Given x[n] = {1.5, 1, 0, −1.5, 2.5, 1,−1} with origin at -1.5. Find the signal transformationsapplied to x[n] to get y[n] = {−1, 2.5, 0, 1.5} with origin at -1.

To obtain the signal transformation applied to x[n] to get y[n], we need to perform the following steps:

1. Shifting the origin: Since the origin of x[n] is at -1.5, we need to shift it to -1 to match the origin of y[n]. This can be done by adding 0.5 to each index of x[n]. The shifted signal, let's call it x_shifted[n], is given by: x_shifted[n] = x[n + 0.5]

2. Truncating the signal: The signal y[n] has fewer elements than x_shifted[n]. To obtain y[n], we need to remove the extra elements from x_shifted[n]. Since y[n] starts at -1, we need to remove the first two elements of x_shifted[n]. The truncated signal, let's call it x_truncated[n], is given by: x_truncated[n] = x_shifted[n - 2]

3. Reversing the signal: The signal y[n] is in reverse order compared to x_truncated[n]. To reverse the signal, we need to flip the elements of x_truncated[n]. The reversed signal, let's call it x_reversed[n], is given by: x_reversed[n] = x_truncated[-n]

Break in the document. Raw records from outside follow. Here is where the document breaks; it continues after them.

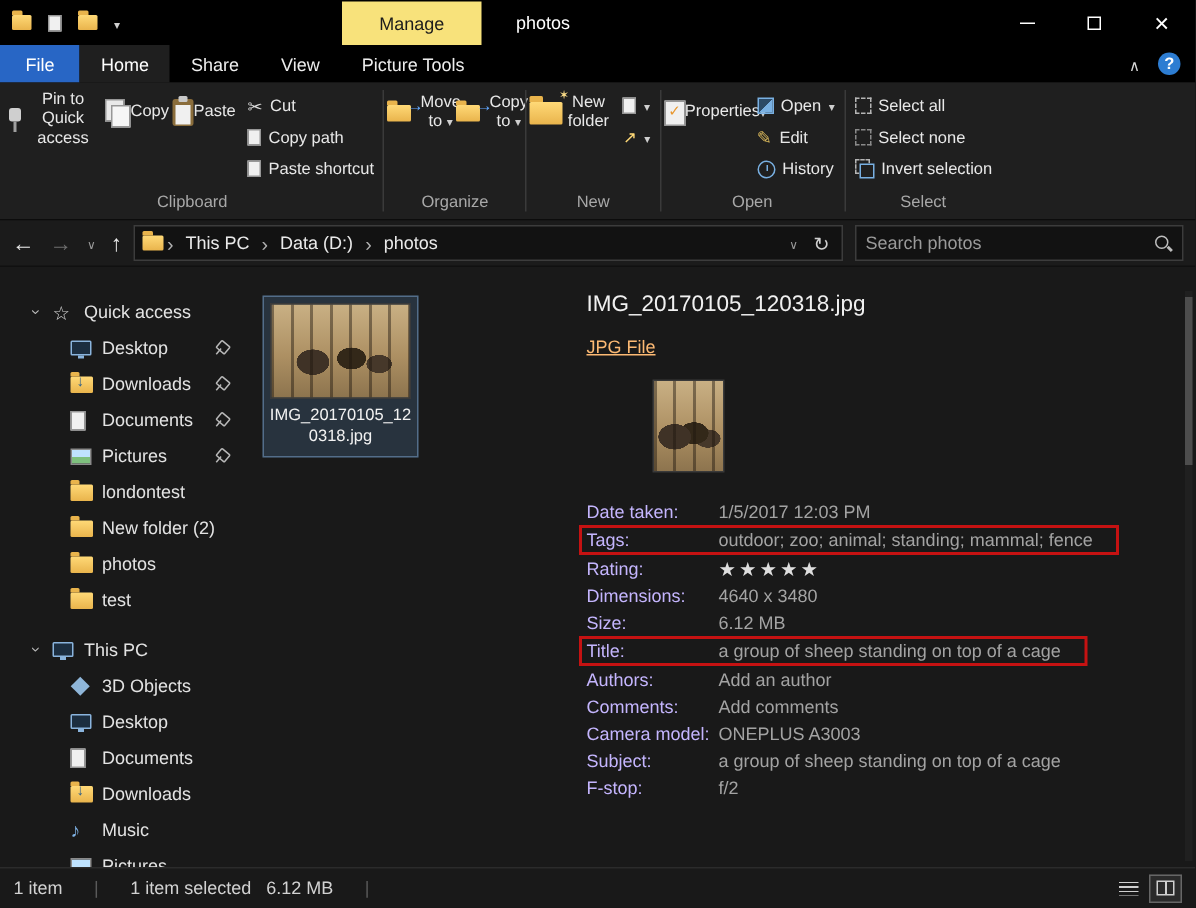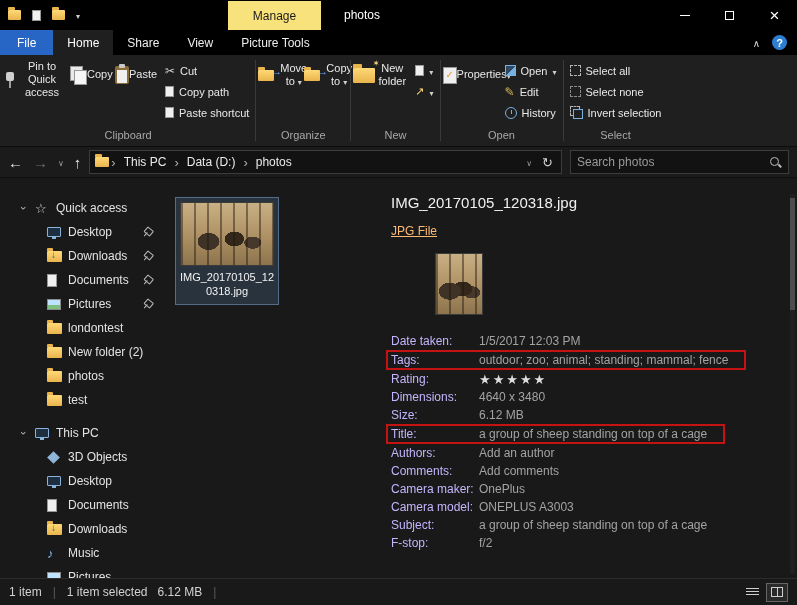--- a/index.html
+++ b/index.html
@@ -181,21 +181,21 @@
   .props { margin-top:17px; }
   .prop-row { display:flex; align-items:center; min-height:18px; }
   .prop-label { width:88px; flex-shrink:0; color:#c4b5fd; }
   .prop-value { color:#a3a3a3; white-space:nowrap; }
   .prop-row.f-highlighted { border:2px solid #c51212; width:fit-content;
     padding:0 16px 0 3px; margin-left:-5px; min-height:20px; }
   .prop-row.f-stars .prop-value { letter-spacing:2px; color:#dedede; font-size:13px; }
 
   
   .statusbar { position:absolute; left:0; right:0; bottom:0; height:27px; background:#191919;
-    border-top:1px solid #2b2b2b; display:flex; align-items:center; padding:0 9px; gap:11px; color:#d2d2d2; }
+    border-top:1px solid #2b2b2b; display:flex; align-items:center; padding:0 9px; gap:21px; color:#d2d2d2; }
   .sb-sep { color:#5a5a5a; }
   .sb-group { display:flex; gap:10px; }
   .sb-views { margin-left:auto; display:flex; gap:3px; }
   .sb-view { width:22px; height:19px; display:flex; align-items:center; justify-content:center; border:1px solid transparent; }
   .sb-view.active { border-color:#666; background:#2a2a2a; }
   .vd { width:13px; height:9px; background:repeating-linear-gradient(#cfcfcf 0 1px, rgba(0,0,0,0) 1px 3px); }
   .vt { width:12px; height:10px; border:1px solid #cfcfcf;
     background:linear-gradient(90deg, rgba(0,0,0,0) 0 5px, #cfcfcf 5px 6px, rgba(0,0,0,0) 6px); }
 </style>
 </head>
@@ -615,24 +615,20 @@
           <div class="prop-row">
             <span class="prop-label">Authors:</span>
             <span class="prop-value">Add an author</span>
           </div>
 
           <div class="prop-row">
             <span class="prop-label">Comments:</span>
             <span class="prop-value">Add comments</span>
           </div>
 
-          <div class="prop-row">
-            <span class="prop-label">Camera maker:</span>
-            <span class="prop-value">OnePlus</span>
-          </div>
 
           <div class="prop-row">
             <span class="prop-label">Camera model:</span>
             <span class="prop-value">ONEPLUS A3003</span>
           </div>
 
           <div class="prop-row">
             <span class="prop-label">Subject:</span>
             <span class="prop-value">a group of sheep standing on top of a cage</span>
           </div>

4. Shifting the origin again: Finally, we need to shift the origin of x_reversed[n] back to -1. This can be done by subtracting 1 from each index of x_reversed[n]. The shifted signal, let's call it x_final[n], is given by: x_final[n] = x_reversed[n - 1]

After performing these signal transformations on x[n], we obtain y[n] = {-1, 2.5, 0, 1.5} with the origin at -1.